Salute

Aborto, San Camillo di Roma assume ginecologi non obiettori. Ira della Cei

Aborto, San Camillo di Roma assume ginecologi non obiettori. Ira della Cei

ROMA – Bando di concorso per due medici ginecologi. Requisito unico e imprescindibile: non essere obiettori di coscienza, perché saranno assegnati proprio ad una equipe dedicata proprio al servizio di interruzione volontaria di gravidanza. Accade all’ospedale San Camillo di Roma, uno dei più grandi della Capitale, ma soprattutto punto di approdo per migliaia di donne da tutta la Regione. L’obiettivo è contrastare l’enorme ricorso all’obiezione di coscienza che in molte Regioni d’Italia rende impraticabile un diritto sancito per legge.

Come riporta il quotidiano la Repubblica che, per prim ne ha dato notizia, il concorso è stato

“fortemente voluto dal governatore del Lazio Nicola Zingaretti, per garantire appunto il rispetto della legge 194, ma diventato oggi, anche, un modello già rilanciato in Parlamento. Per due elementi di novità contenuti nel bando lanciato la primavera scorsa ed oggi concluso. Il concorso è stato finalizzato, ed è la prima volta, unicamente al servizio di interruzione volontaria di gravidanza, e quindi i vincitori, si legge all’articolo 12 del bando “verranno assegnati al settore del Day Hospital e Day Surgery per l’applicazione della legge 194”. La seconda novità è che i due medici selezionati difficilmente potranno fare obiezione di coscienza […] “se chi ha vinto il concorso farà obiezione nei primi sei mesi dopo l’assunzione, potrebbe rischiare il licenziamento, perché sarebbe inadempiente rispetto al compito specifico per cui è stato chiamato”. E dopo, invece, passato il periodo di prova, il rifiuto di fare interruzioni volontarie di gravidanza potrebbe portare “alla mobilità o addirittura alla messa in esubero”.

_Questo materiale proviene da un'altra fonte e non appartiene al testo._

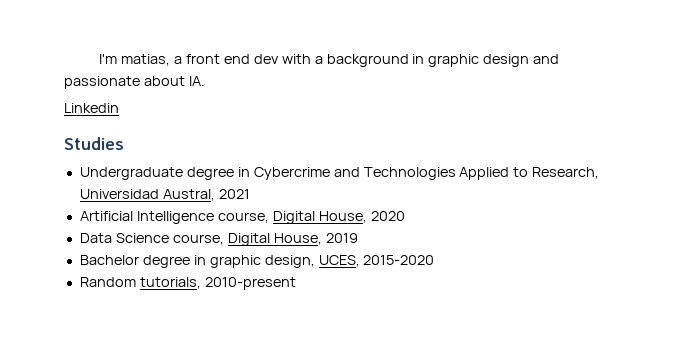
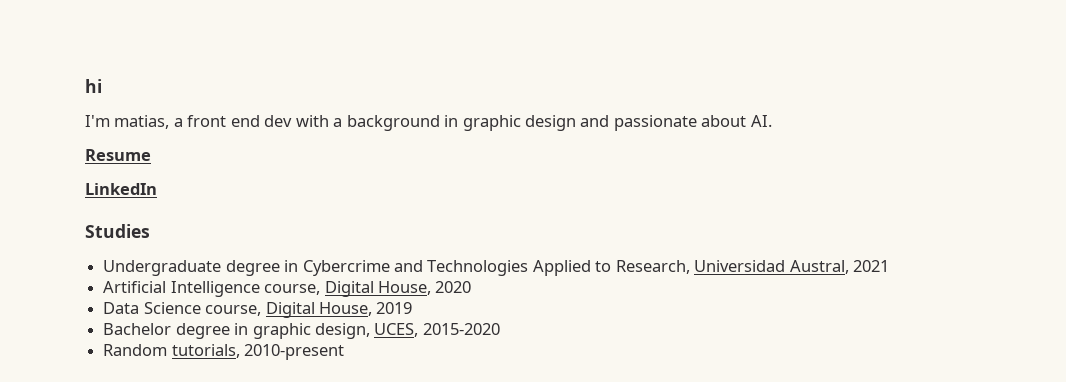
(99, 59) none -> [85,79,102,93] hi //
[188,76,205,86] [64,103,119,113] IA. // Linkedin -> [750,115,772,127] [85,149,151,161] [85,183,157,195] AI. // Resume // LinkedIn

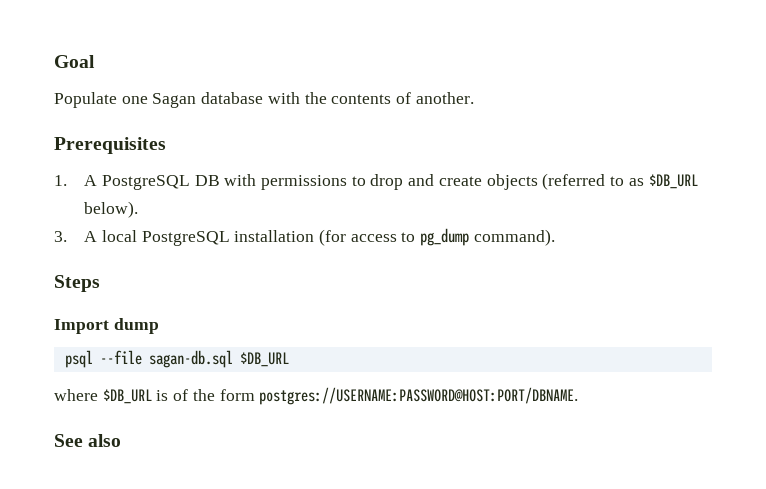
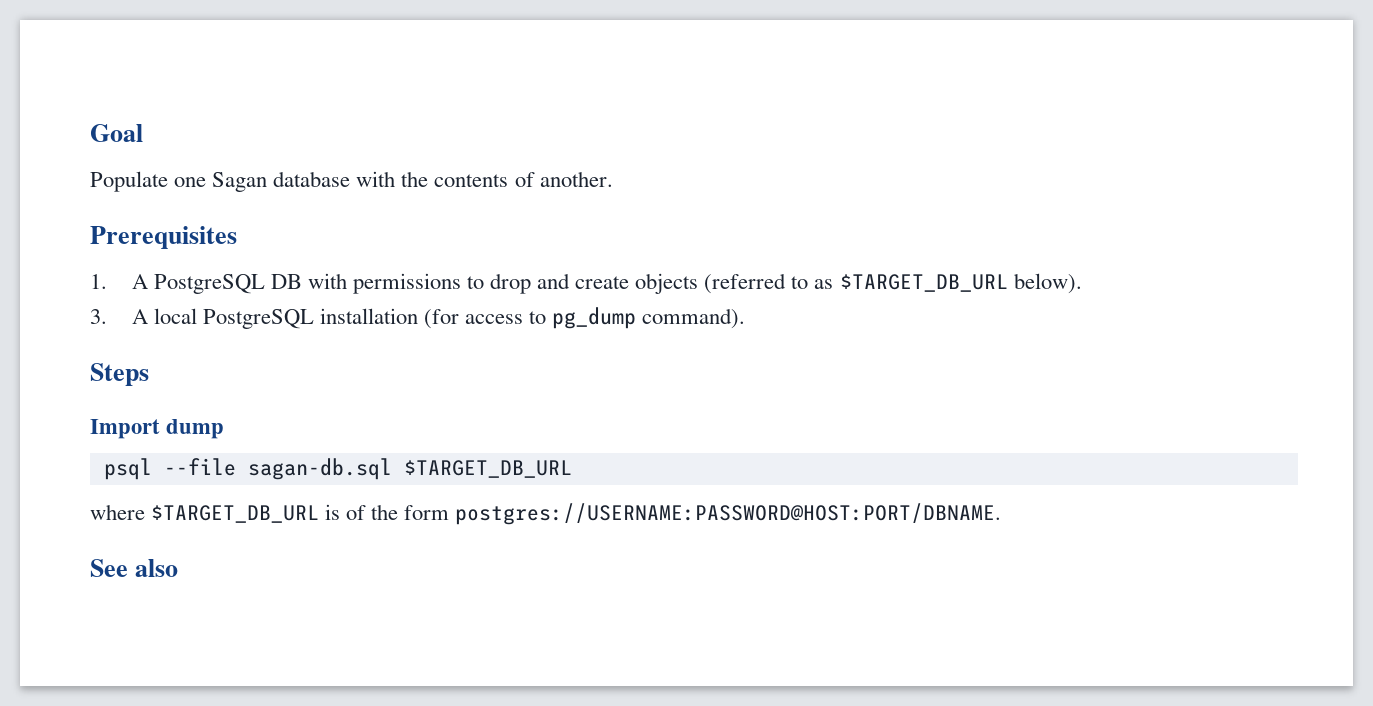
[648,174,698,189] $DB_URL -> [839,274,1008,292] $TARGET_DB_URL
[239,352,289,367] $DB_URL -> [403,460,572,478] $TARGET_DB_URL
[102,389,152,404] $DB_URL -> [151,505,320,523] $TARGET_DB_URL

“Dobbiamo affrontare il grande tema – ha affermato Zingaretti – dell’attuazione vera della Legge 194 nei modi tradizionali anche sperimentando forme molto innovative di tutela di una legge dello Stato che altrimenti verrebbe disattesa. Quindi è una sperimentazione, siamo i primi in Italia e penso che sia necessario garantire alle donne un diritto sancito dalla legge. Il bando per le assunzioni è concluso e tra qualche giorno entreranno in funzione”.

Grazie alla formula sperimentata dalla Regione Lazio invece chi, assunto con questa modalità, opponesse l’obiezione di coscienza di fronte a un aborto potrebbe rischiare il licenziamento o la mobilità. “Proprio perché abbiamo messo e stiamo mettendo a posto la sanità – ha detto ancora Zingaretti – abbiamo aperto il capitolo degli investimenti sui consultori, una struttura socio-sanitaria che nei tempi del commissariamento era stata marginalizzata, quindi c’è una strategia di investimenti che tra pochi giorni presenteremo, con nuove assunzioni, investimenti per le ristrutturazioni, politiche di prevenzioni”.

Ma la decisione di assumere medici espressamente abortisti, ha scatenato le ire della Cei. Per Don Carmine Arice, direttore dell’Ufficio nazionale per la pastorale della salute, si tratta di una mossa che “snatura l’impianto della legge 194 che non aveva l’obiettivo di indurre all’aborto ma prevenirlo. Predisporre medici appositamente a questo ruolo è una indicazione chiara”. E sottolinea: “Non si rispetta un diritto di natura costituzionale quale è l’obiezione di coscienza”.

“Il ministero della Salute – aggiunge don Arice – ha fatto recentemente un’indagine appurando che il numero di medici non obiettori risulta sufficiente per coprire ampiamente la domanda” di interruzioni volontarie di gravidanza.

“Tutto questo – commenta – fa molto dubitare sulla bontà di questo provvedimento”. E il fatto che questa decisione possa essere un’apripista per altre strutture sanitarie “è un timore – conclude don Arice – Ma io spero che i medici dicano con coscienza e con autorevolezza la loro opinione, perché sono loro i primi ad esser colpiti da questa decisione”.